The last known leader of the Basque terrorist organization ETA will appear before a judge in France today where he is accused of participating in terrorism. He claims to have changed his mind and apologizes for the killings, with a reservation.

Josu Ternera Urrutikoetxea was the leader of ETA during one of the bloody periods of the organization in the second half of the 1980s. He was arrested in 1989 but became a member of the Basque Country when he was released from prison eleven years later. As a District Attorney, he was involved in talks to close down ETA.

In 2002, Urrutikoetxea, also known by the pseudonym “The Calf”, was charged with involvement in a bomb blast near a National Guard shelter in Zaragoza that killed 11 people, including five children. Dozens of more people were injured. Urrutikoetxea was on the run for seventeen years until he was finally arrested at a hospital in the French Alps in May last year.

“I do not seek revenge against Josu Ternera, but this gentleman tried to kill me and I want him to pay for it. It’s my right as a Spanish citizen, “said LucĂ­a Ruiz, a 10-year-old woman who was injured in an ETA bombing at the Zaragoza police station where she lived with her father.

We apologize for the inconvenience

In an interview with the Associated Press, Urrutikoetxea described the French prosecution as “ridiculous” in light of his involvement in stopping the ETA campaign, which has claimed hundreds of lives over decades.

“They want me to answer for something I had nothing to do with,” he asserts.

In recent years, 69-year-old Urrutikoetxea, who has been battling cancer, has played a role in repentance and reconciliation. He apologizes for the “irreparable damage” caused by ETA’s violence in the organization’s struggle for an independent Basque state in northeastern Spain and southwestern France. He does, however, with a reservation.

“Of course I apologize to someone we can not make amends,” Urrutikoetxea replied when asked by AP reporters if he apologized to both families of ETA victims.

ETA shut down the weapons in 2017. Urrutikoetxea read a statement that they were finally disbanded on May 3, 2018.

LucĂ­a Ruiz survived the ETA bombing of the National Guard's cabin in Zaragoza when she was ten years old in 1987. Eleven people were killed in the attack. AP / Renata Brito
LucĂ­a Ruiz survived the ETA bombing of the National Guard’s cabin in Zaragoza when she was ten years old in 1987. Eleven people were killed in the attack. AP / Renata Brito

Will be extradited to Spain

A group of scholars and other separatists raised the issue of Urrutikoetxea in a statement released on Saturday. They call the prosecution in France “outrageous and intolerable”. With it, all peace negotiators are made criminals. Gerry Adams, the former leader of Sinn Fein in Northern Ireland, Noam Chomsky, a linguist, and Carles Puigdemont, the former president of the Catalan regional government, were among those who made their name on the statement.

Spanish prosecutors, in turn, describe Urrutikoetxea as a bloodthirsty advocate of violence. It was only opportunism that led him to take part in negotiations on the dissolution of ETA. The police have been starting to loathe the organization significantly below fin and faded before had the support of organizations including the Basque separatist.

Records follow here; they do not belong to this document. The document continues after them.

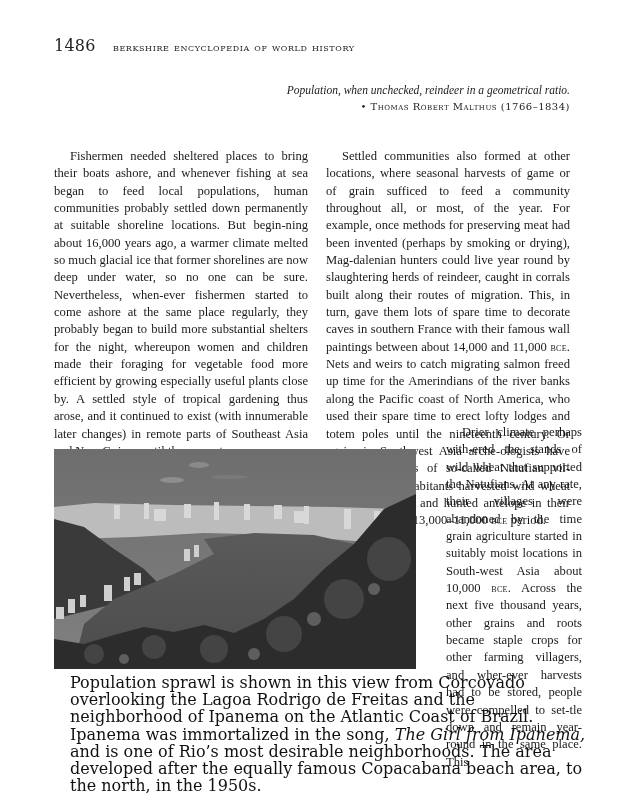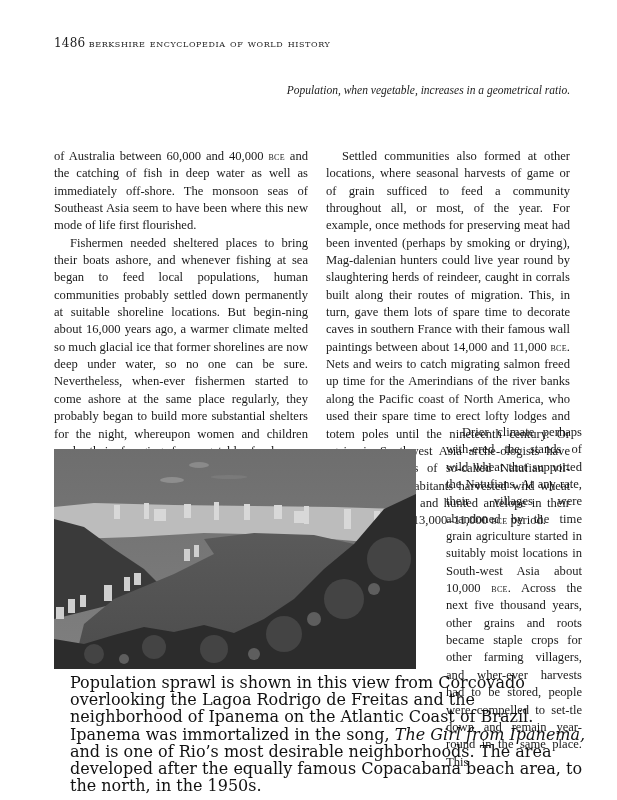"1486" .running-head .pgnum { font-size: 12px -> 16px; margin-right: 0 -> 14px }
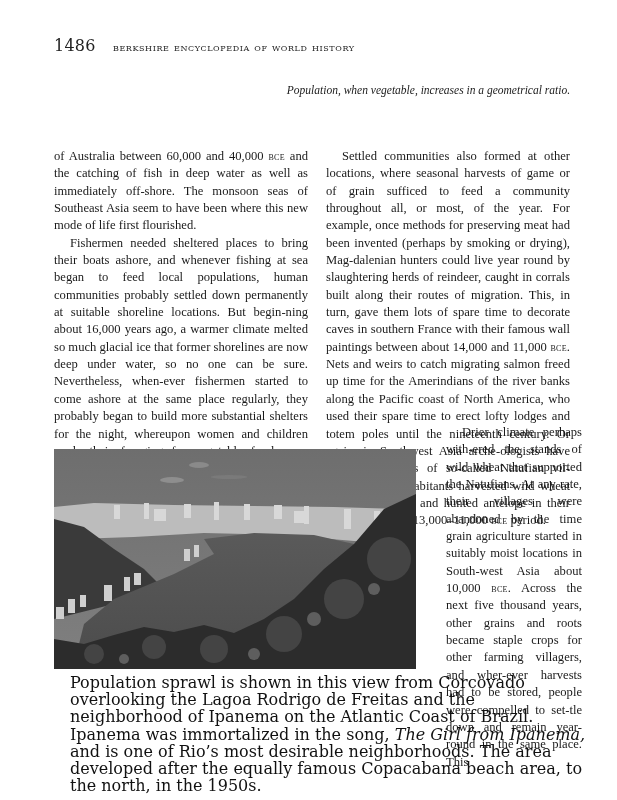"Population, when vegetable, increases in" div.quote { text: vegetable, increases -> unchecked, reindeer }
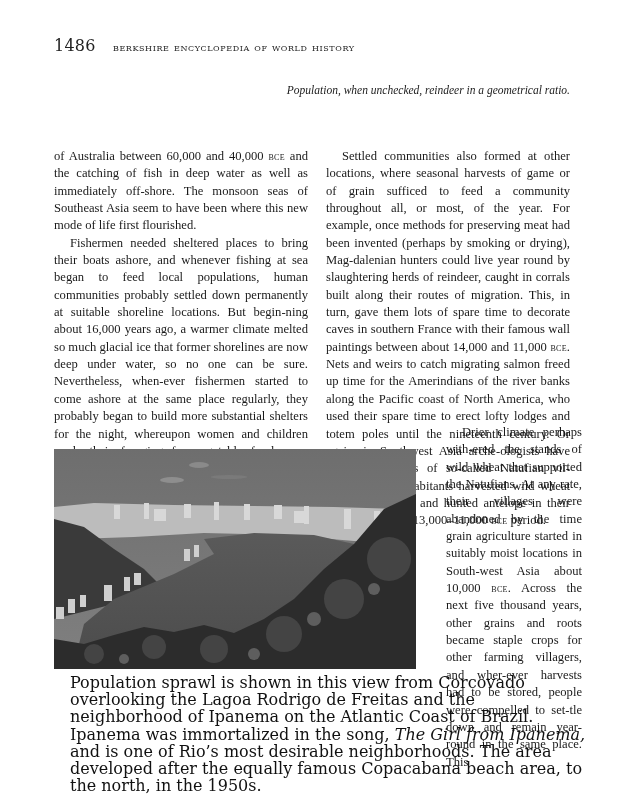"• Thomas Robert Malthus (1766–1834)" div.attrib { html: none -> <div> <span>•</span> <span>Thomas Robert Malthus</span> <span>(1766–1834)</span> </div> }
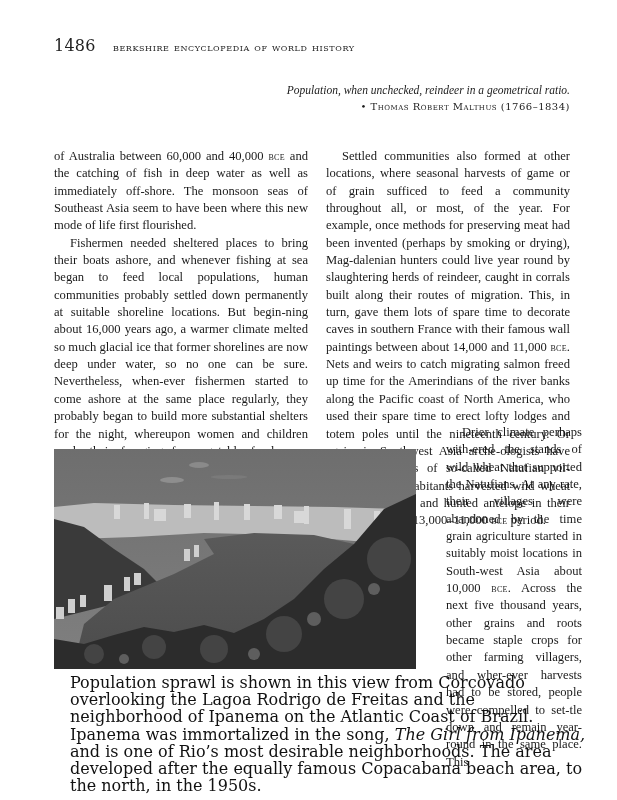"of Australia between 60,000 and" p { html: <p><span>of Australia between 60,000 and 40,000 </span><span>bce</span><span> and the catching of fish in deep water as well as immediately off-shore. The monsoon seas of Southeast Asia seem to have been where this new mode of life first flourished.</span></p> -> none }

Prosecutors believe that Urrutikoetxea, as an ETA leader, either gave her blessing or was aware of the car bomb that exploded at the National Guard headquarters in Zaragoza. Three members of the organization were convicted and imprisoned for the attack.

Urrutikoetxea was already convicted of absenteeism in France but requested that the case be reopened when he was arrested last year. The French authorities have agreed to extradite him to Spain after the trial. Authorities want to prosecute him for crimes against humanity, murder, and membership in a terrorist organization.

“He now pretends to be the savior of the nation,” Ruiz said. She believes it will be difficult to prove in court that Urrutikoetxea planned the attack in Zaragoza. “Unfortunately, people like that do not leave a trail of paper, but this gentleman is a murderer, with capital letters murder,” she says.